The Fundamentals of New Covenant Theology
Part 8: NCT Described (II)
“NCT challenges the theological presuppositions of the one overarching covenant of grace teaching of CT, including its understanding of the “moral law” of God and the nature of the Church.” (Long, New Covenant Theology, NCT Described [http://www.ptsco.org/NCT%20Brochoure%20Text%202013.pdf])
This blog post will address Covenant Theology’s “one overarching covenant of grace,” while the next two posts will respectively focus upon Covenant Theology’s understandings of the law of God and the people of God – understandings which wholly depend on the theologically-constructed covenant of grace.
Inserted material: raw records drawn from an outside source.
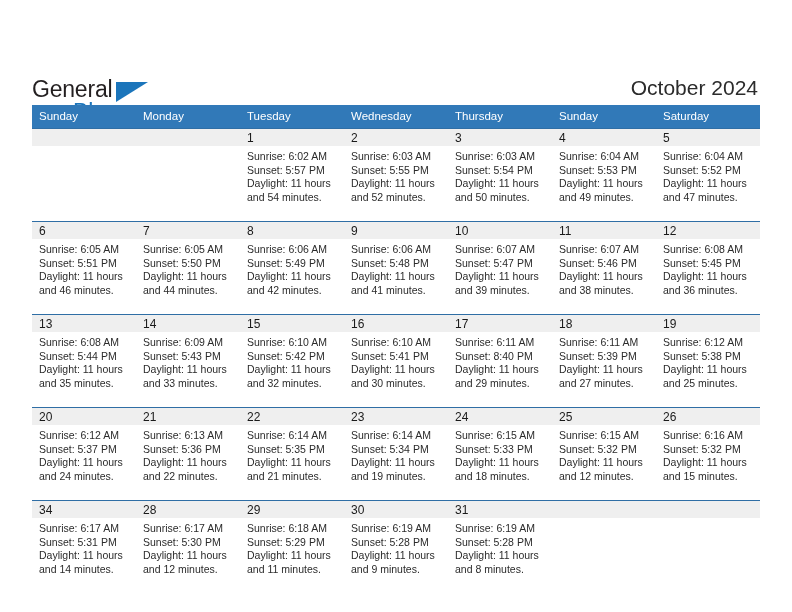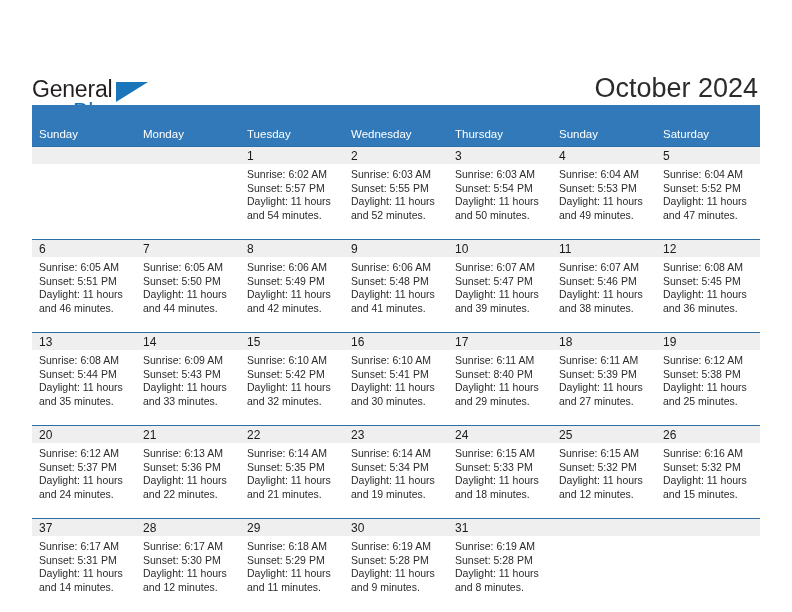--- a/index.html
+++ b/index.html
@@ -68,7 +68,7 @@
     text-align: right;
   }
   .cal-title {
-    font-size: 27px;
+    font-size: 21px;
     color: #2b2b2b;
     line-height: 32px;
     font-weight: normal;

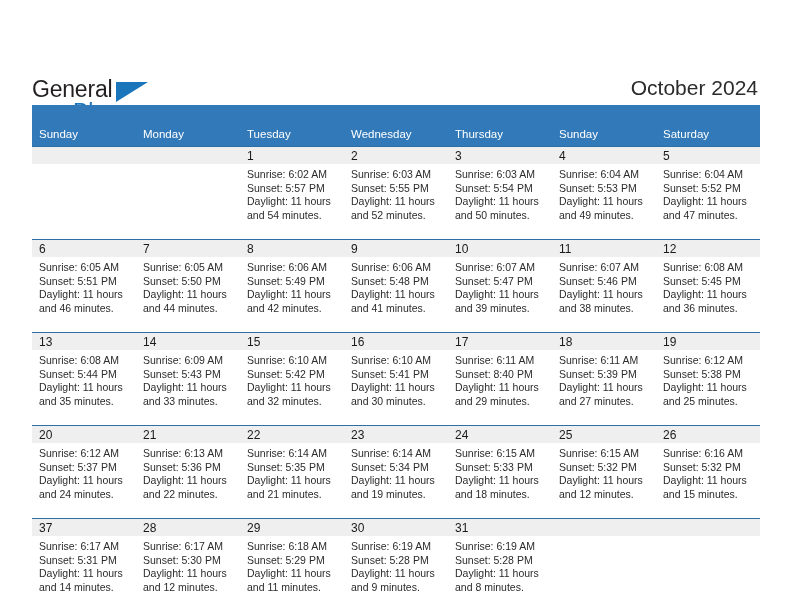--- a/index.html
+++ b/index.html
@@ -98,7 +98,7 @@
     font-size: 11.5px;
     font-weight: normal;
     text-align: left;
-    padding: 23px 0 6px 7px;
+    padding: 5px 0 6px 7px;
     height: 12px;
     border: none;
   }

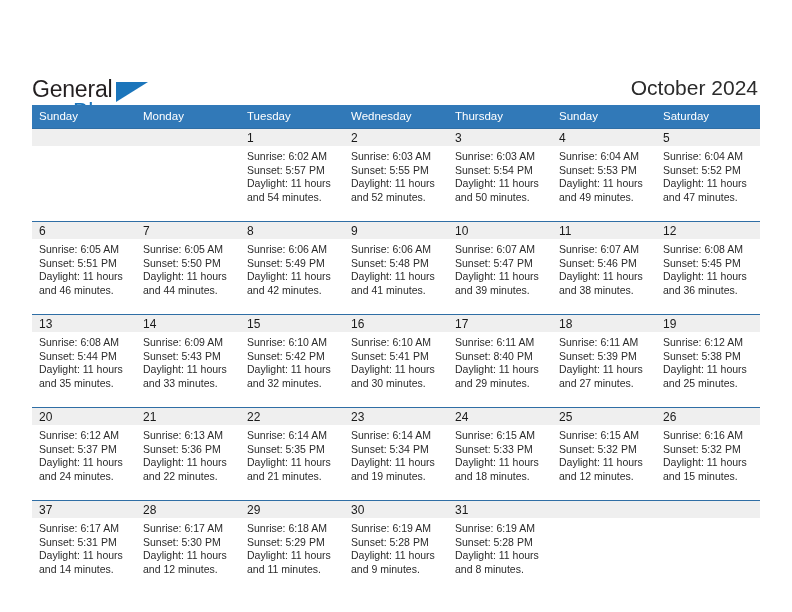--- a/index.html
+++ b/index.html
@@ -486,7 +486,7 @@
         <tr class="week-row">
           <td>
             <div class="daycell">
-              <div class="daynum-band">37</div>
+              <div class="daynum-band">34</div>
               <div class="day-info">
                 <div>Sunrise: 6:17 AM</div>
                 <div>Sunset: 5:31 PM</div>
– Chart created by Zachary S. Maxcey, PTS Blog Administrator© –
Covenant Theology, as its name readily suggests, holds the concept of covenant to be the central, unifying theme of God’s Word. Hence, its emphasis on the covenant of grace. Essentially, Covenant Theology understands this covenant to be an over-arching post-fall covenant which God forged with the first Adam and of which all subsequent biblical covenants are outworkings. Moreover, adherents of Covenant Theology equate God’s one overarching redemptive purpose (Eph. 1:10; 3:10-11; 2 Tim. 1:9) with the covenant of grace. In other words, all the explicit biblical covenants (i.e. Noahic, Abrahamic, Mosaic, Phinehaic, Davidic, and New) are different expressions or historical administrations of this single, overarching Covenant of Grace.
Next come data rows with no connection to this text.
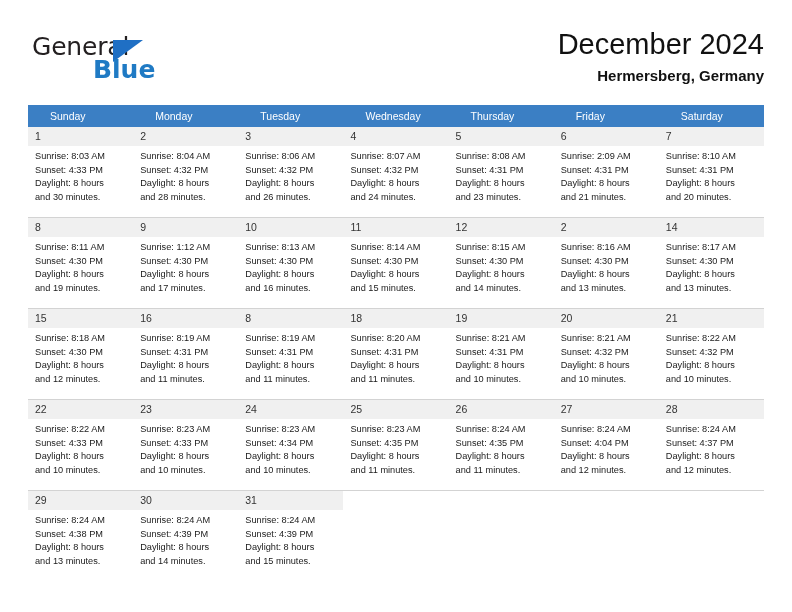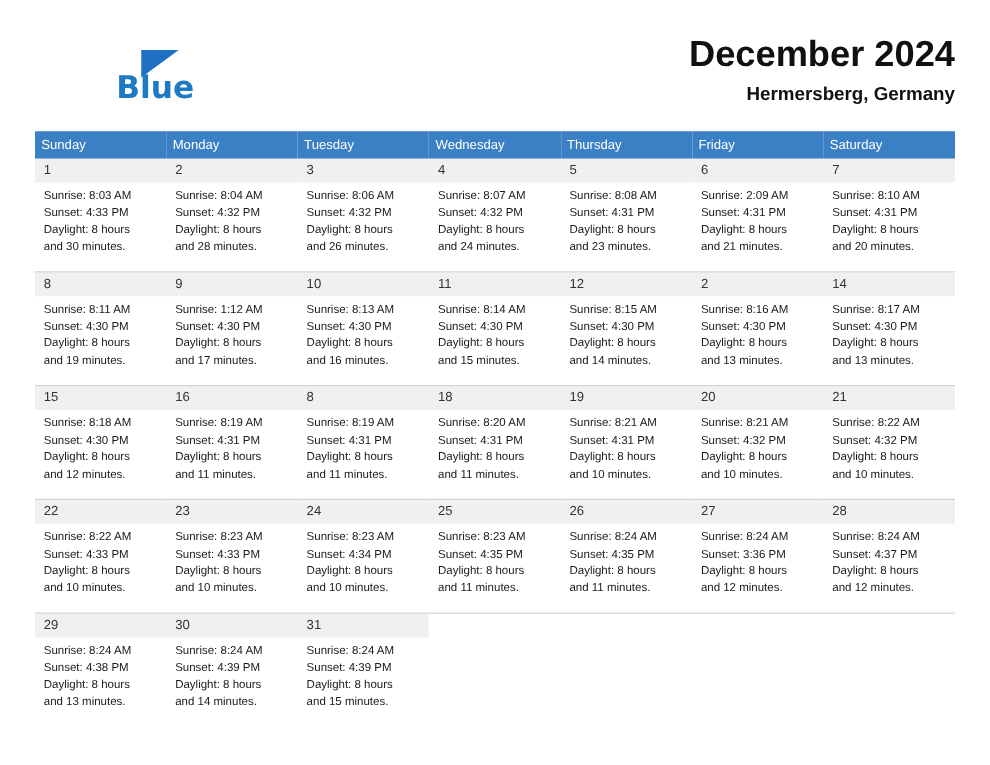--- a/index.html
+++ b/index.html
@@ -165,6 +165,7 @@
   <div class="header">
 
     <div class="logo">
+      <span class="logo-general">General</span>
       <span class="logo-triangle"></span>
       <span class="logo-blue">Blue</span>
     </div>

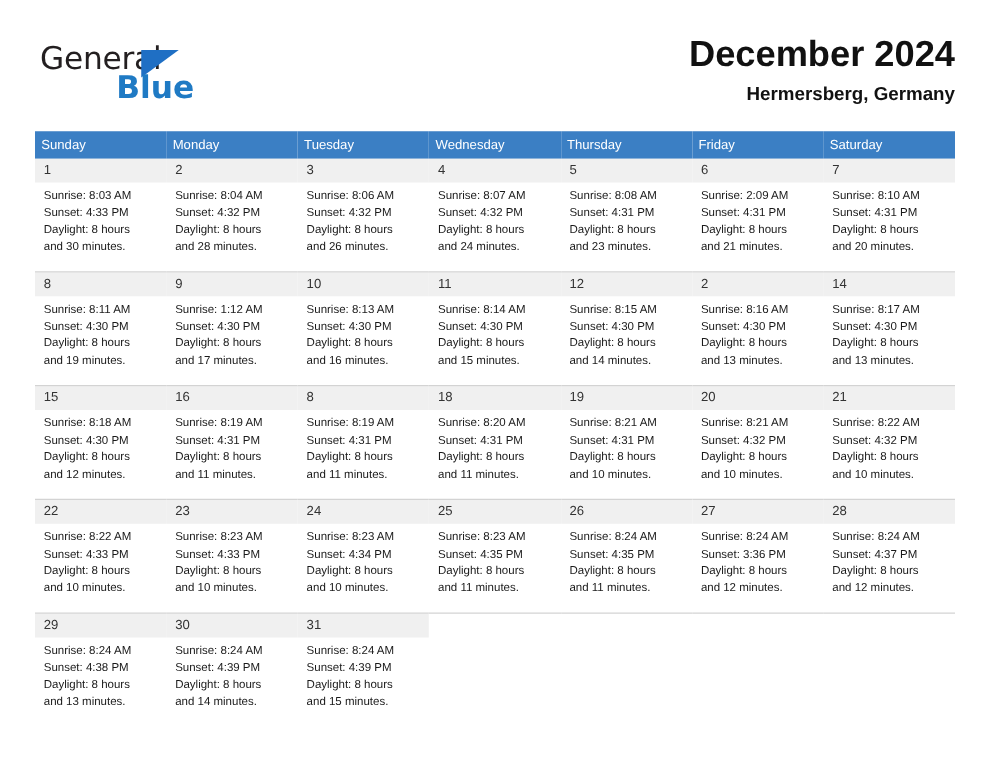--- a/index.html
+++ b/index.html
@@ -79,7 +79,7 @@
     color: #111111;
     line-height: 36px;
     white-space: nowrap;
-    font-weight: 700;
+    font-weight: 400;
   }
   .cal-subtitle {
     font-size: 15px;

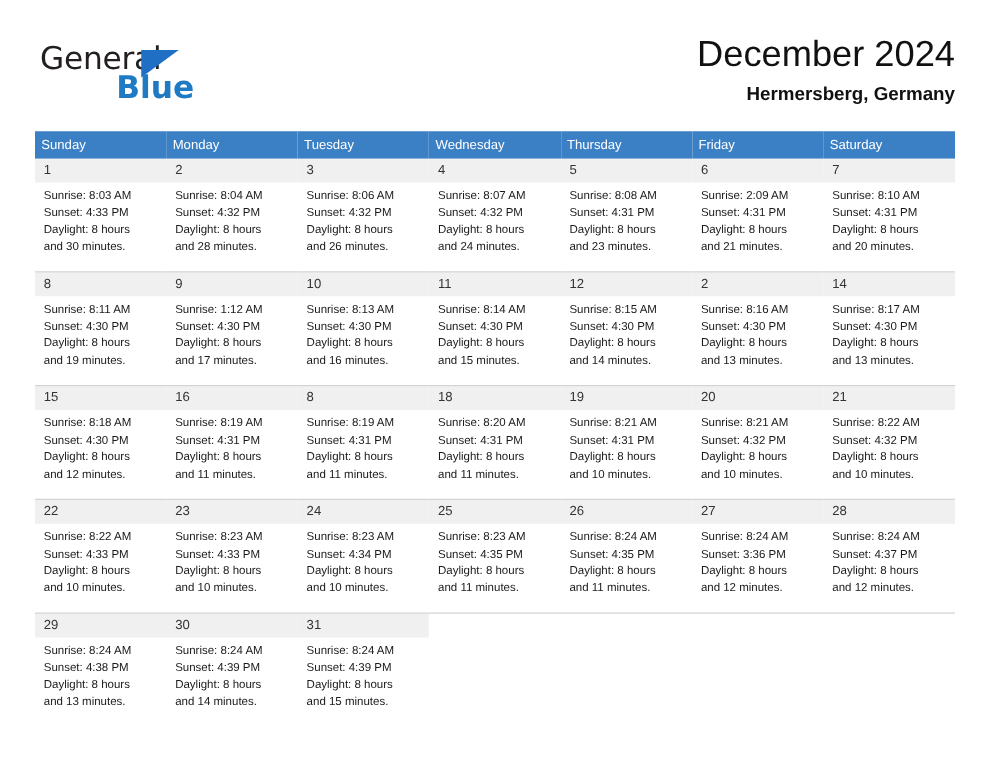--- a/index.html
+++ b/index.html
@@ -105,7 +105,7 @@
     font-size: 10.5px;
     font-weight: 400;
     text-align: left;
-    padding: 5px 0 5px 5px;
+    padding: 5px 0 5px 22px;
     height: 11px;
     border: none;
     margin-top: 36px;

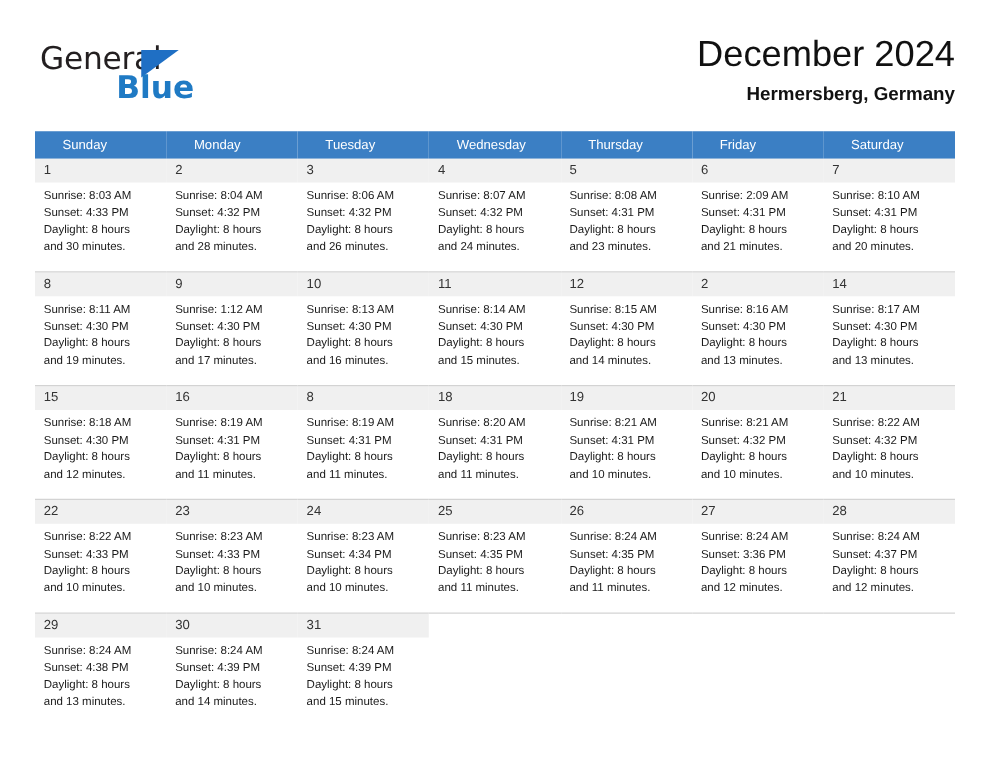--- a/index.html
+++ b/index.html
@@ -515,7 +515,7 @@
               <div class="daynum">27</div>
               <div class="details">
                 <div>Sunrise: 8:24 AM</div>
-                <div>Sunset: 3:36 PM</div>
+                <div>Sunset: 4:04 PM</div>
                 <div>Daylight: 8 hours</div>
                 <div>and 12 minutes.</div>
               </div>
Proponents of New Covenant Theology respectfully reject Covenant Theology’s over-arching covenant of grace for a variety of reasons. First, New Covenant Theology proclaims that Covenant Theology’s view of the biblical covenants (i.e. that each is a different administration of the one, overarching Covenant of Grace) significantly “flattens” the differences and redemptive-historical distinctions between the biblical covenants. Simply put, the covenant of grace deemphasizes the discontinuity of the biblical covenants, while at the same time overemphasizing the continuity of the biblical covenants. Second, New Covenant Theology asserts that God’s eternal purpose is not to be understood as a covenant (e.g. the over-arching covenant of grace Covenant Theology). Rather, it is an unnecessary theological deduction, since Scripture does not define God’s eternal purpose (Greek: prothesis; Eph. 1:10, 3:10-11; 2 Tim. 1:9) as a covenant (diathēkē). Third, the historically-documented debates between Ulrich Zwingli and the Swiss Anabaptists (among others) clearly evince that the covenant of grace was theologically constructed to justify the unbiblical practice of infant baptism. Zwingli was among the first of the Reformers to theologically equate New Testament baptism and Old Testament circumcision in a covenantal mold; Heinrich Bullinger further developed this covenantal concept into the so-called covenant of grace. New Covenant Theology readily maintains that infant baptism is the theological Achilles’ heel of Covenant Theology. Furthermore, New Covenant Theology questions why Reformed Baptists (who hold to believer’s baptism, not infant baptism) still zealously cling to a theologically-deduced covenant whose primary purpose was to justify the practice of infant baptism (which it does not).
Like the first-generation seventeenth-century English Particular Baptists, proponents of New Covenant Theology identify both the ‘covenant of grace’ as the New Covenant and the Old Covenant as a ‘covenant of works.’ However, unlike these Particular Baptists, many New Covenant Theology advocates still believe that God forged a pre-fall covenant and a post-fall covenant with Adam. However, those New Covenant Theologians who do so refuse to define such covenantal arrangements as do Covenant Theologians.
See William R. Estep, The Anabaptist Story: An Introduction to Sixteenth-Century Anabaptism (Grand Rapids, MI: Eerdmans, 1963; reprint 1975, 1996).